Потом я их вижу — взбитый в пену снег, горящие глаза, острые морды. Зубы. Когти. Зубы.

Зубы.

Желтоватые. Влажные.

Вываленные языки. Розоватые дёсны. Капля слюны.

Зубы.

Что-то подскакивает внутри. Я пячусь. Кровь застит глаза.

Я маленькая, я такая маленькая, что один этот зуб больше моего уха. Мои когти им — ерунда, комариный укус; я сама им — смешная игрушка, меня можно швырнуть одним ударом лапы, как мяч, меня можно трепать, рвать, драть, и светлый мех смешается с осколками костей и кашей из крови и требухи.

Я разворачиваюсь и бегу.

Изо рта — пар, белый-белый, густой, как можжевеловый дым. Солнце слепит. Снег раскалён, снег жалит лицо, я тону в нём, тону, и с каждым прыжком всё труднее выдернуть себя из пучины.

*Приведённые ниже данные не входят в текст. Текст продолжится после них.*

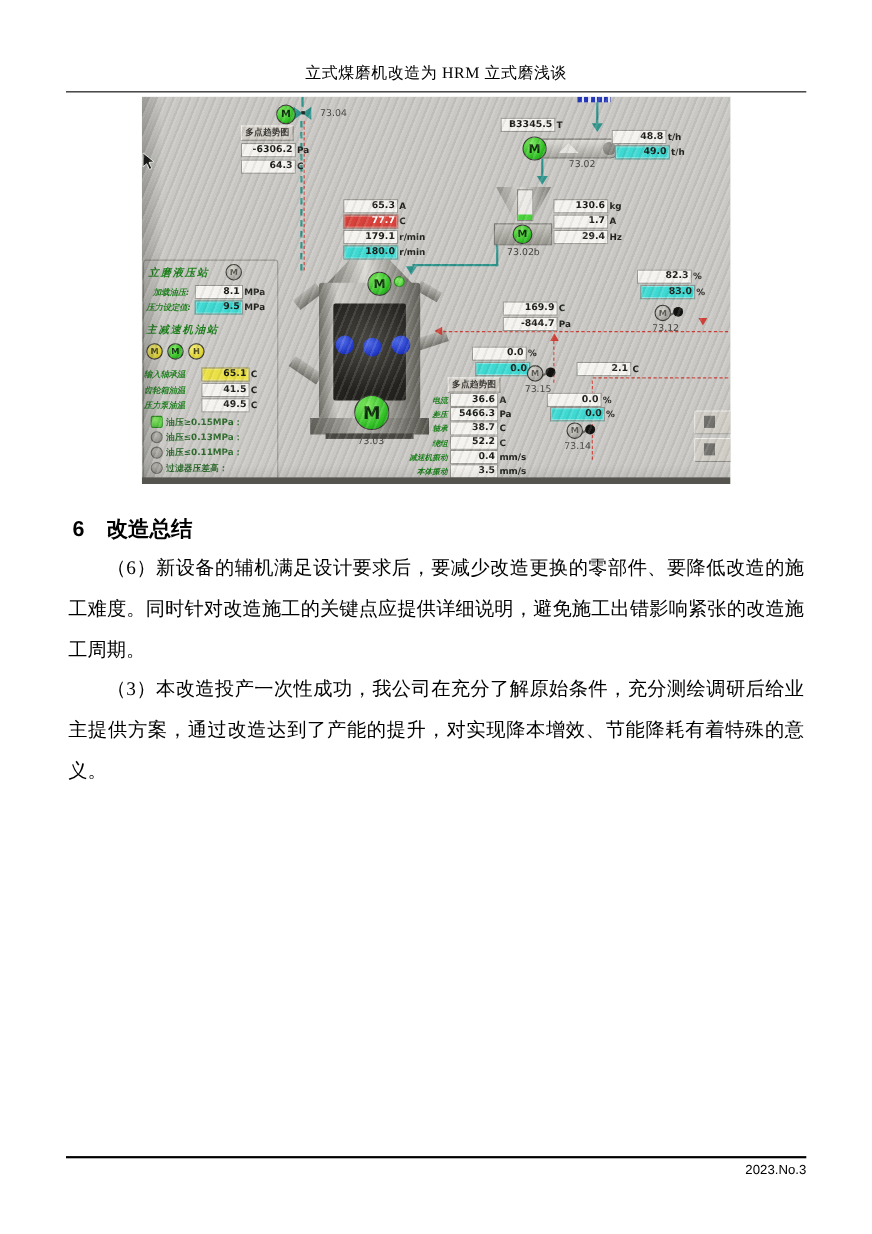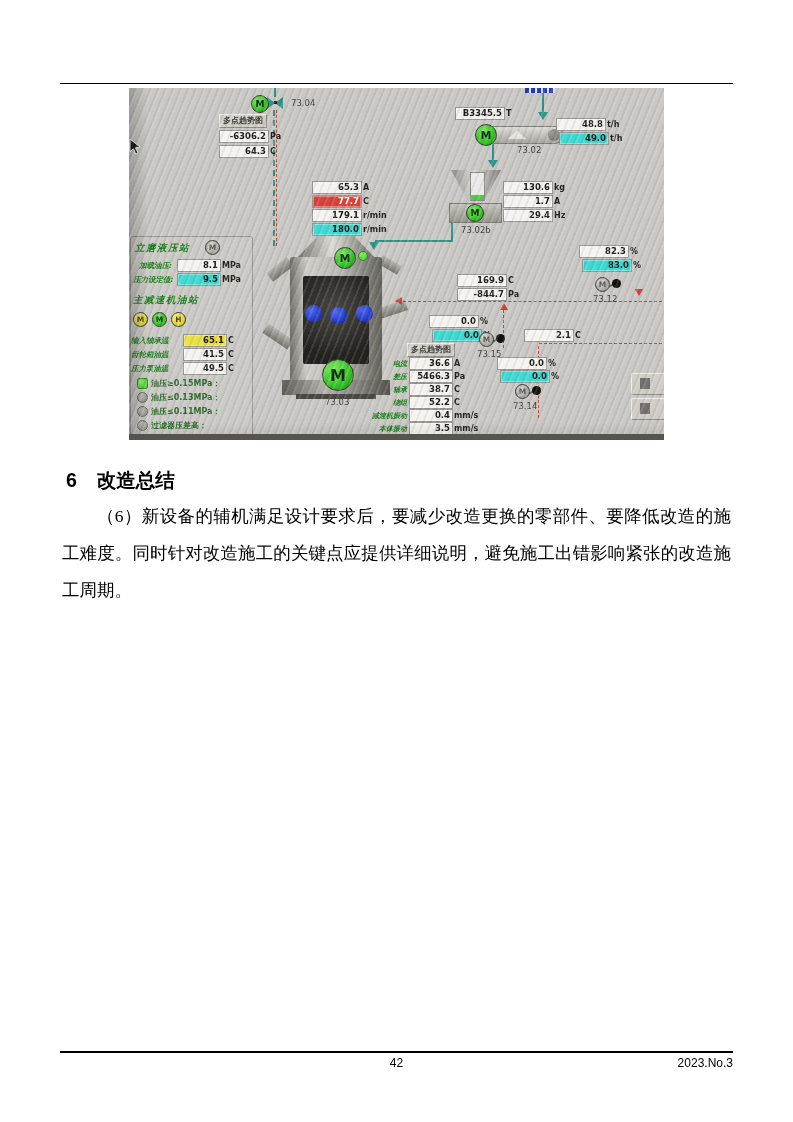"立式煤磨机改造为 HRM 立式磨浅谈" div.header-title { html: none -> <div>立式煤磨机改造为 HRM 立式磨浅谈</div> }
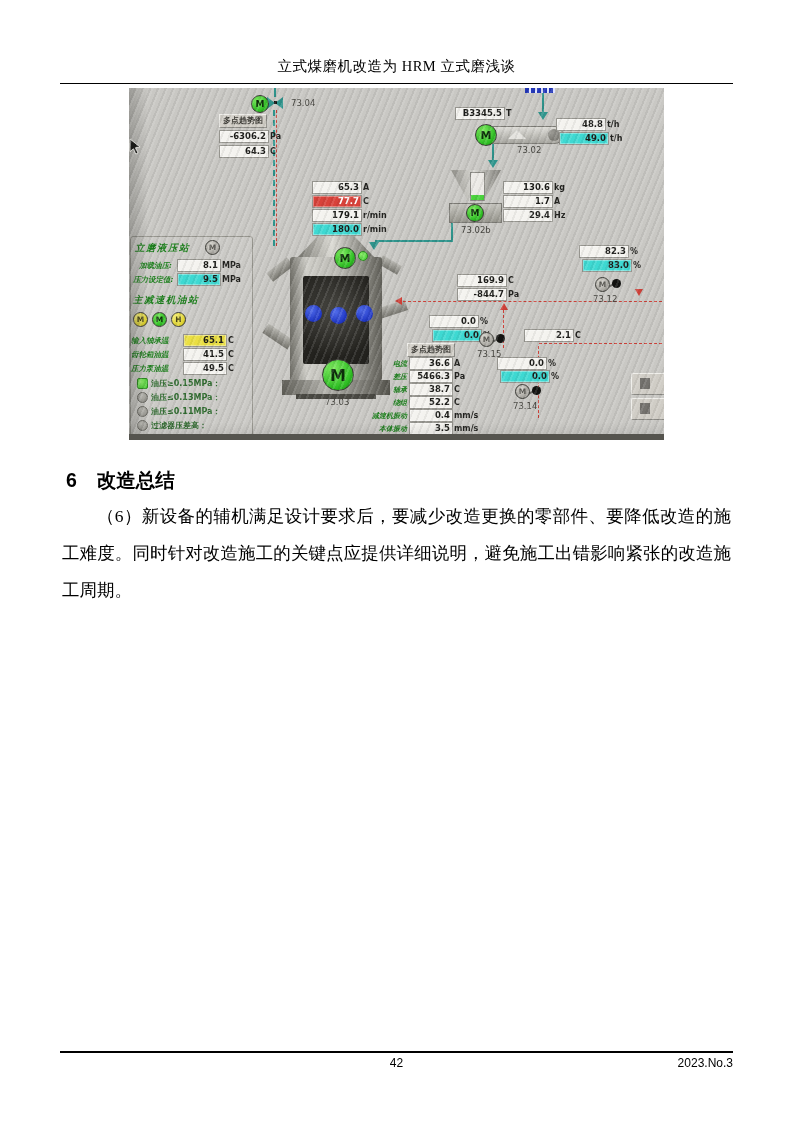"（3）本改造投产一次性成功，我公司在充分了解原始条件，充分测绘调研后给业主提供方" p { html: none -> <p>（3）本改造投产一次性成功，我公司在充分了解原始条件，充分测绘调研后给业主提供方案，通过改造达到了产能的提升，对实现降本增效、节能降耗有着特殊的意义。</p> }
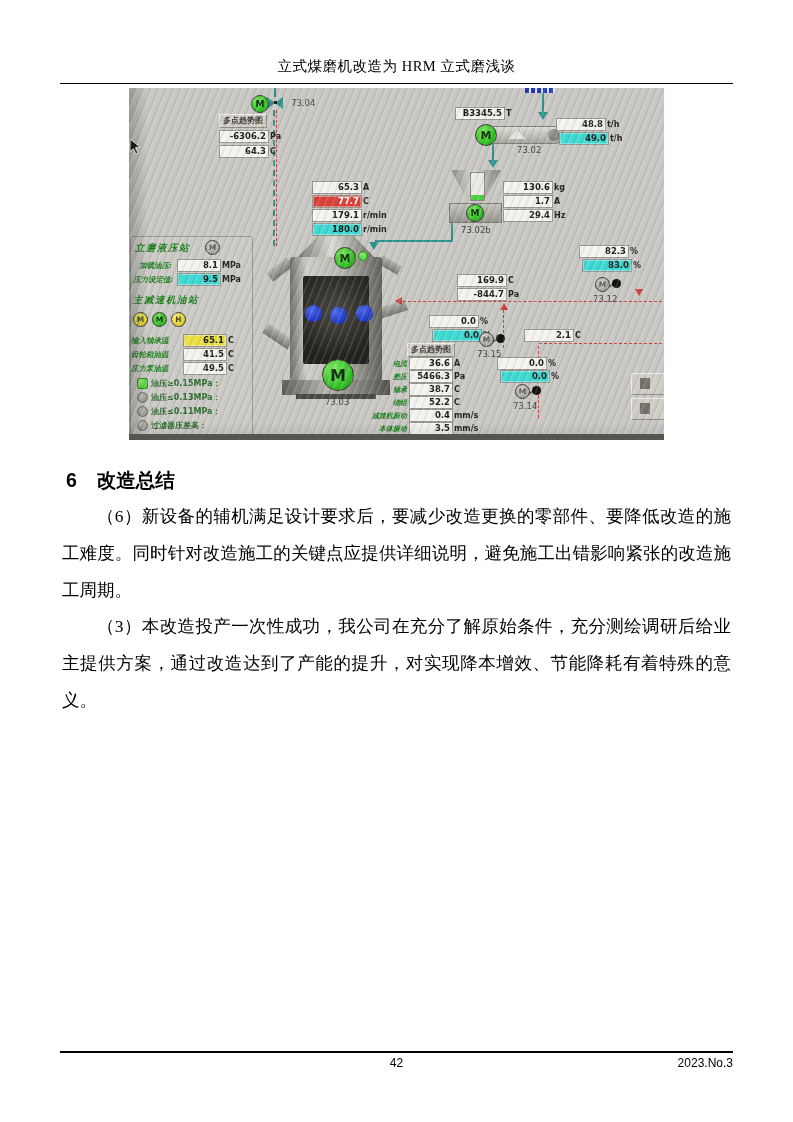"42" div.footer-page { html: <div>42</div> -> none }
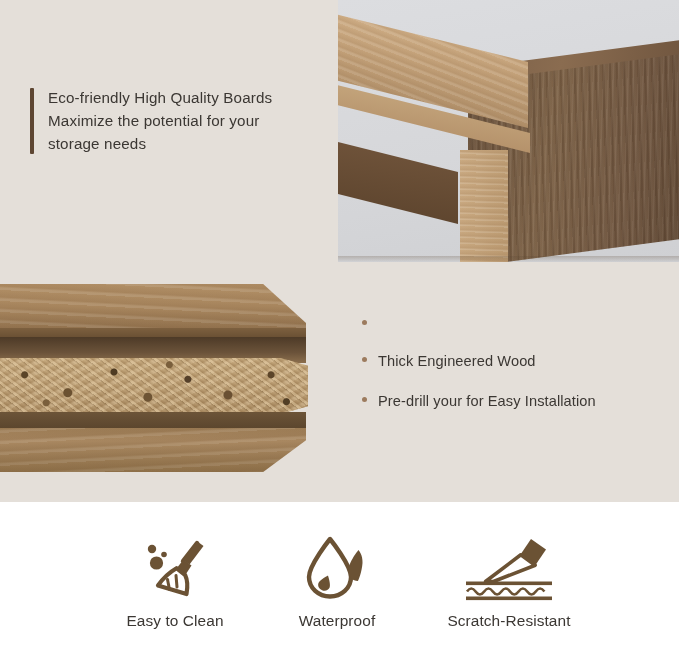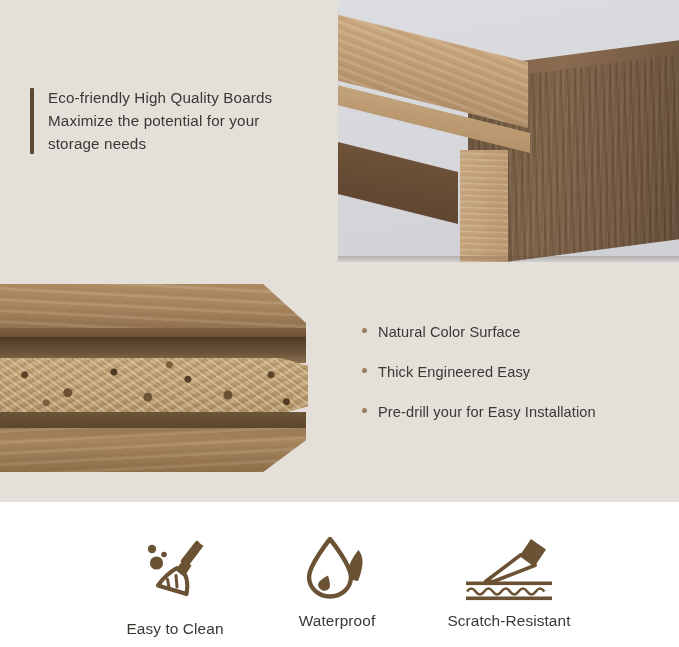"Natural Color Surface" span { html: <span>Natural Color Surface</span> -> none }
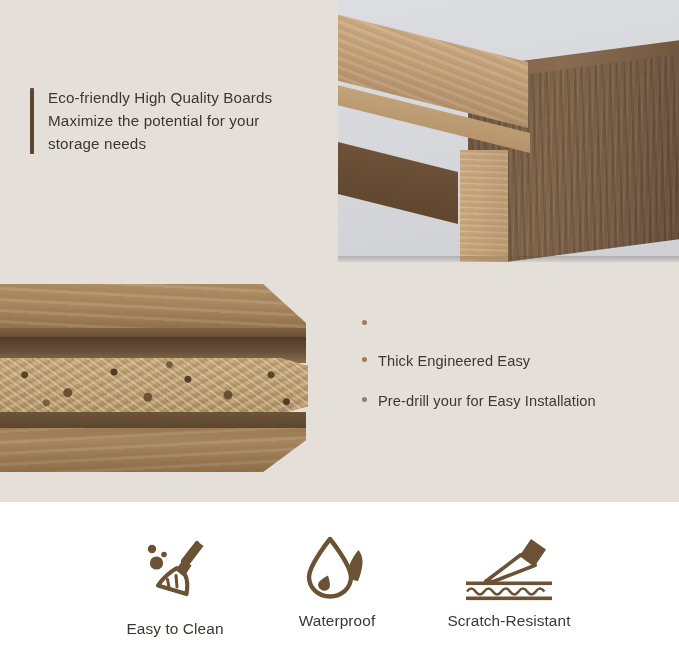"Thick Engineered Easy" span { text: Easy -> Wood }
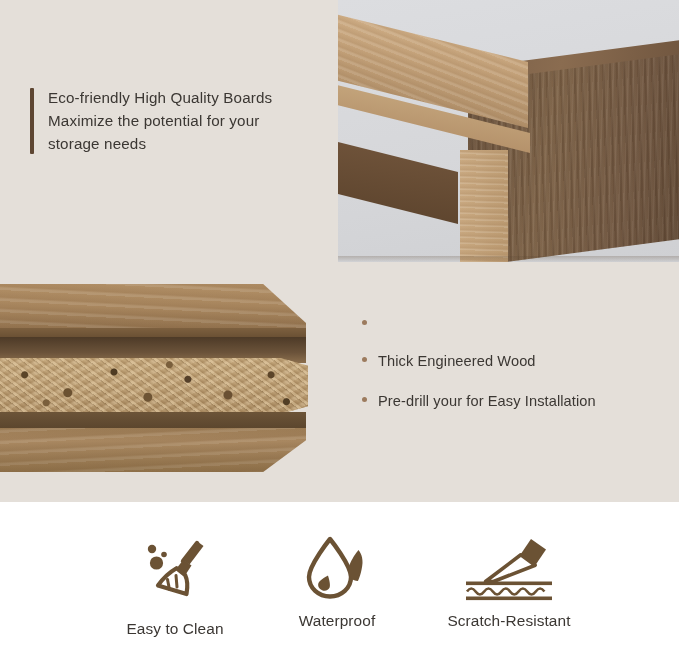"Easy to Clean" .feature:nth-child(1) { gap: 8px -> none }
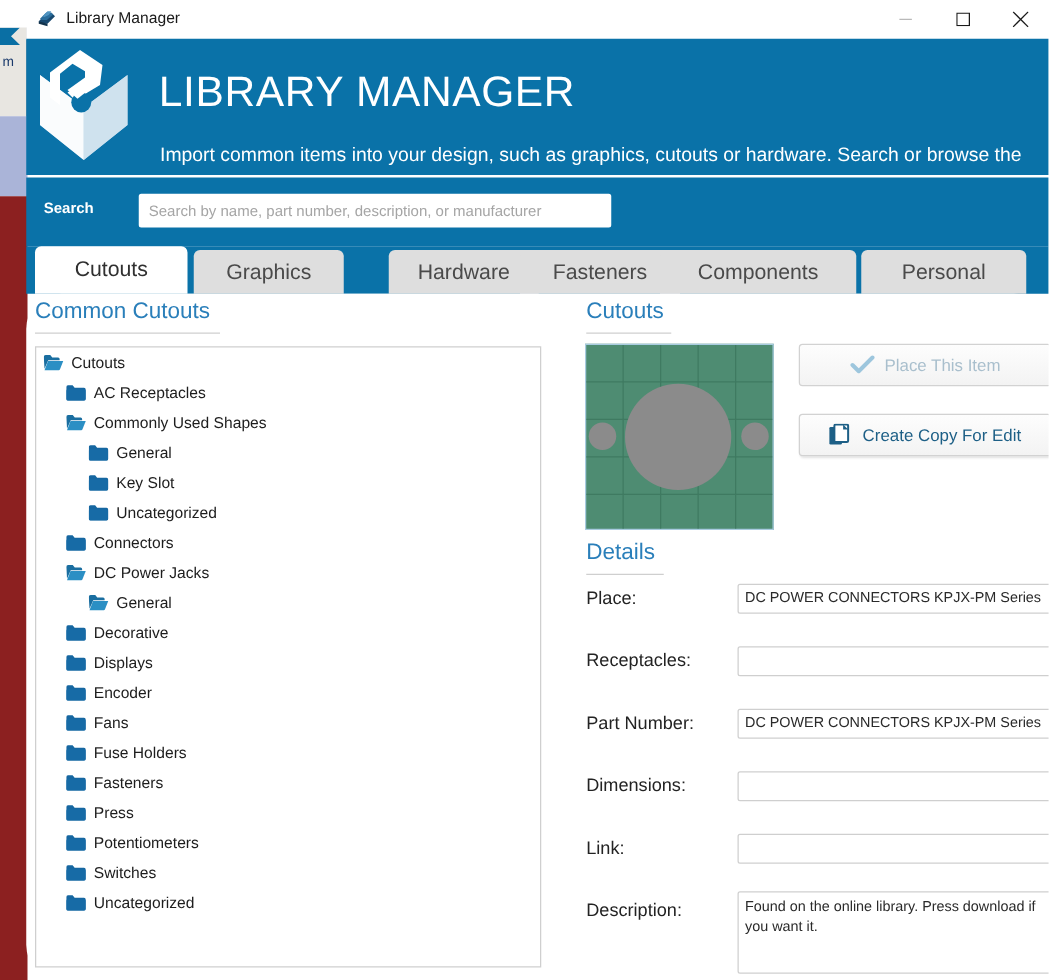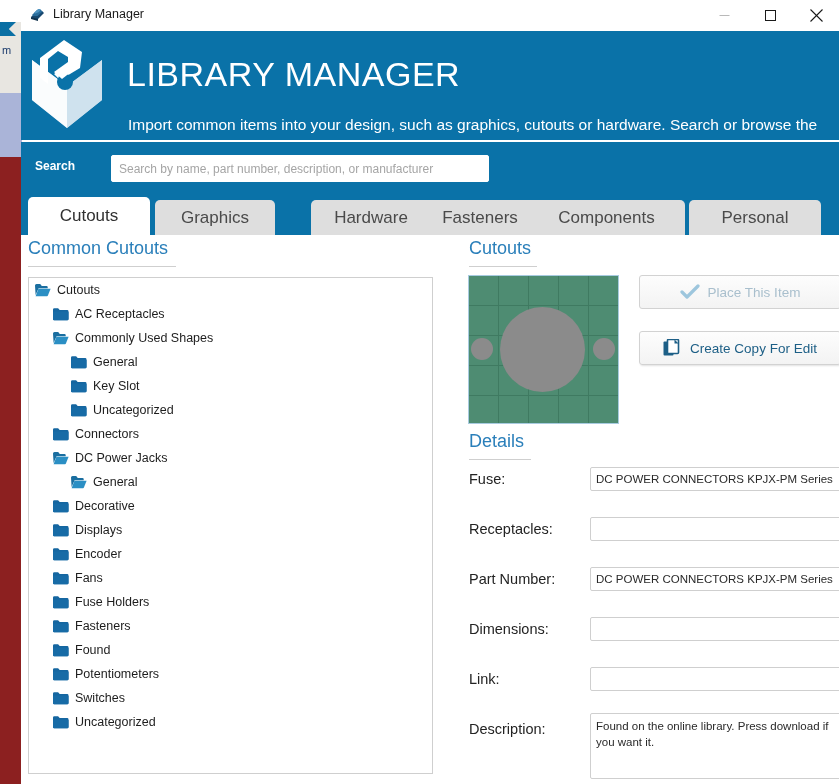"Common Cutouts" .content { border-radius: none -> 28px }
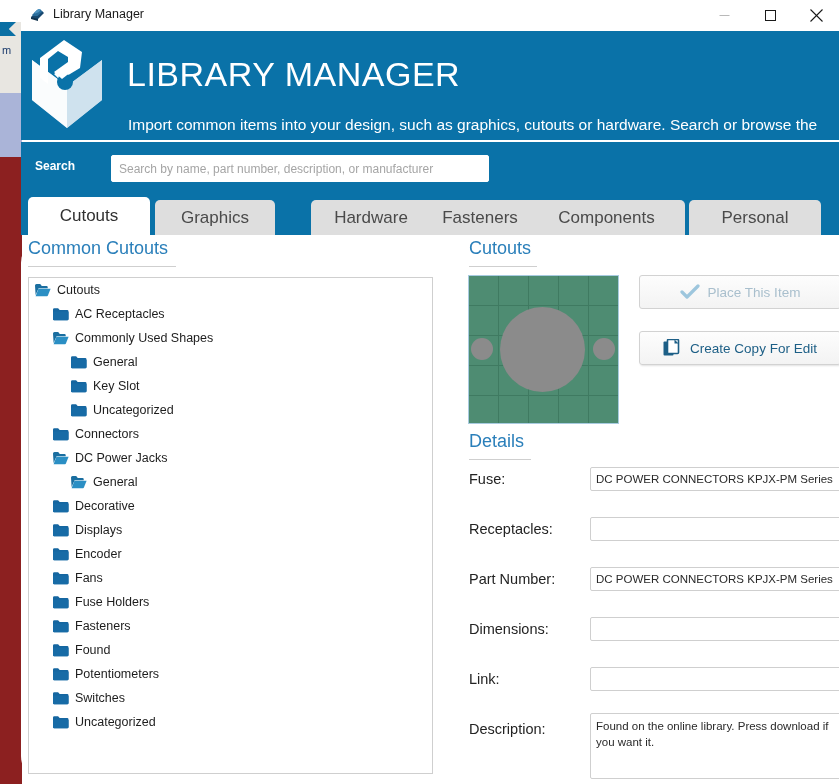"Fuse:" div.field-label { text: Fuse -> Place }
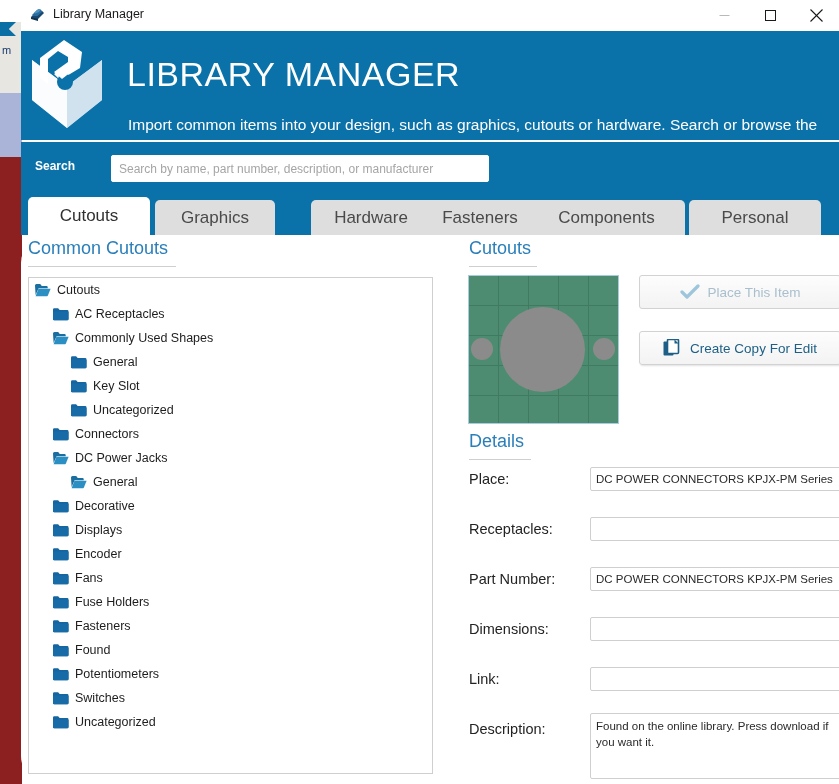"Found" span { text: Found -> Press }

Если я остановлюсь, я ухну в него с головой. И тогда за мной придут они. Они всё ближе; они совсем рядом; я слышу их запахи, я чую азарт и адреналин, и их желание догнать, поймать, присвоить стучит у меня в ушах. Я скачу зигзагами, как подстреленный заяц, я несусь, и деревья всё ближе.

Ныряю в подлесок, оборачиваюсь и понимаю: да им всё равно. Они проламывают заснеженные кусты, как бумагу, и я как-то вдруг сразу верю: нет здесь такого дерева, которое они не смогли бы покорить.

Прятаться негде. Бежать некуда, но я бегу. Пусть я куплю лишь полминутки времени, но это значит — ещё целых тридцать секунд до того, как зубы распорют моё брюхо.

Несусь на шум. Впереди — гомон бурной реки, перемалывающей обломки льдин; позади — грохот чужого дыхания.

Вот один из них останавливается, закидывает голову и воет, и у меня всё стынет внутри.

Они найдут меня здесь. Они совсем близко, и когда они догонят — когда зубы сомкнутся у меня на шее — всё закончится.

Моя смерть гонит меня к реке, и река в этот сезон тоже дышит смертью.

Я не знаю, умею ли я плавать.

Я вся, кажется, состою из этого запаха — чужого, пронзительного, свернувшегося в горле ядовитой змеёй.

Это запах борщевика. Это запах волчьего лыка. Это запах родового проклятия, мха на кладбищенских арках, манка над болотным бочагом, свечей во славу Полуночи.

Это запах смерти.

Я смотрю в её глаза — и прыгаю. Вода заливается в панически распахнутый рот, и льдины с треском сталкиваются над головой.

Я проснулась и села.

Вдох — выдох — и колотящееся сердце, успокаиваясь, признаёт: это всё давно не правда, это всё прошло и осталось далеко позади.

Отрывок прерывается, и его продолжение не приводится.